◆ WORK INSTRUCTION:
List all lines of the data that include the string "inline".

◆ MATERIAL SHOWN:
--- START ---
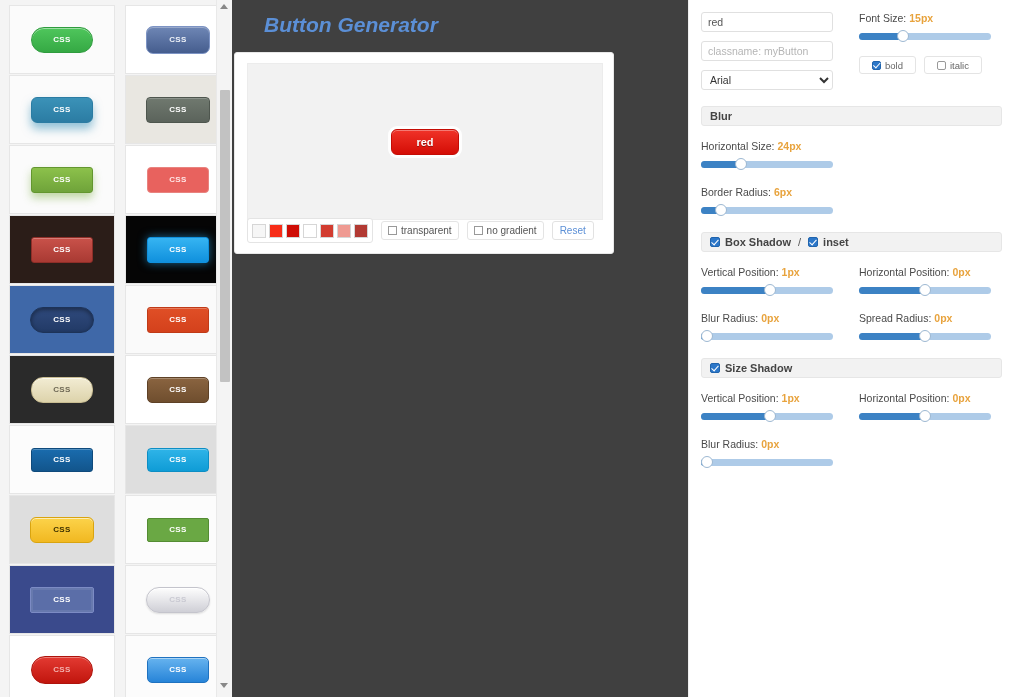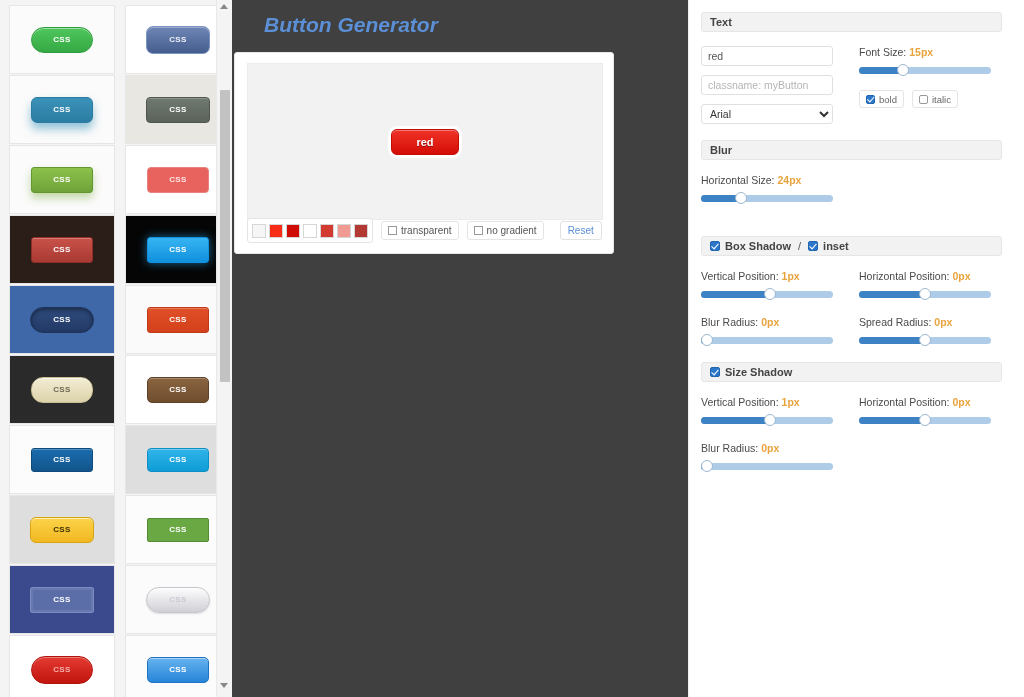--- a/index.html
+++ b/index.html
@@ -158,21 +158,21 @@
     cursor: pointer;
     gap: 4px;
   }
   .ctl-chk .box {
     width: 9px; height: 9px;
     border: 1px solid #999;
     background: #fff;
     display: inline-block;
   }
   #reset-button {
-    margin-left: 16px;
+    margin-left: 8px;
     background: #fff;
     border: 1px solid #e2e2e2;
     border-radius: 3px;
     height: 19px;
     padding: 0 7px;
     font-size: 10px;
     color: #5b8fd6;
     cursor: pointer;
     font-family: "Liberation Sans", sans-serif;
     line-height: 17px;
@@ -279,21 +279,21 @@
     color: #333;
     background: #fff;
     font-family: "Liberation Sans", sans-serif;
     outline: none;
   }
   .style-chk {
     display: inline-flex; align-items: center;
     border: 1px solid #e4e4e4;
     border-radius: 3px;
     height: 18px;
-    padding: 0 6px;
+    padding: 0 12px;
     font-size: 9.5px;
     color: #666;
     gap: 4px;
     cursor: pointer;
     background: #fff;
   }
   .style-chk .b {
     width: 9px; height: 9px;
     border: 1px solid #999;
     background: #fff;
@@ -421,23 +421,20 @@
           <span>no gradient</span>
         </div>
         <button id="reset-button">Reset</button>
       </div>
     </div>
 
   </div>
 
   <div id="options-panel">
 
-    <div class="section-head">
-      <span>Text</span>
-    </div>
     <div class="row2">
       <div class="fld">
         <input class="text-input" value="red" style="">
         <input class="text-input" placeholder="classname: myButton" style="">
         <select class="font-select">
           <option>Arial</option>
         </select>
       </div>
       <div class="fld">
         <div class="fld-label">
@@ -474,20 +471,31 @@
         </div>
         <div class="slider">
           <div class="track"></div>
           <div class="fill" style="width: 39.6px;"></div>
           <div class="thumb" style="left: 33.6px;"></div>
         </div>
       </div>
     </div>
 
     <div class="row2">
+      <div class="fld">
+        <div class="fld-label">
+          <span>Border Radius:</span>
+          <span class="val">6px</span>
+        </div>
+        <div class="slider">
+          <div class="track"></div>
+          <div class="fill" style="width: 19.8px;"></div>
+          <div class="thumb" style="left: 13.8px;"></div>
+        </div>
+      </div>
     </div>
 
     <div class="section-head">
       <span class="chk"></span>
       <span>Box Shadow</span>
       <span class="sep">/</span>
       <span class="chk"></span>
       <span>inset</span>
     </div>
     <div class="row2">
--- END ---
◆ SOLUTION FOR THIS TASK:
     display: inline-block;
     display: inline-flex; align-items: center;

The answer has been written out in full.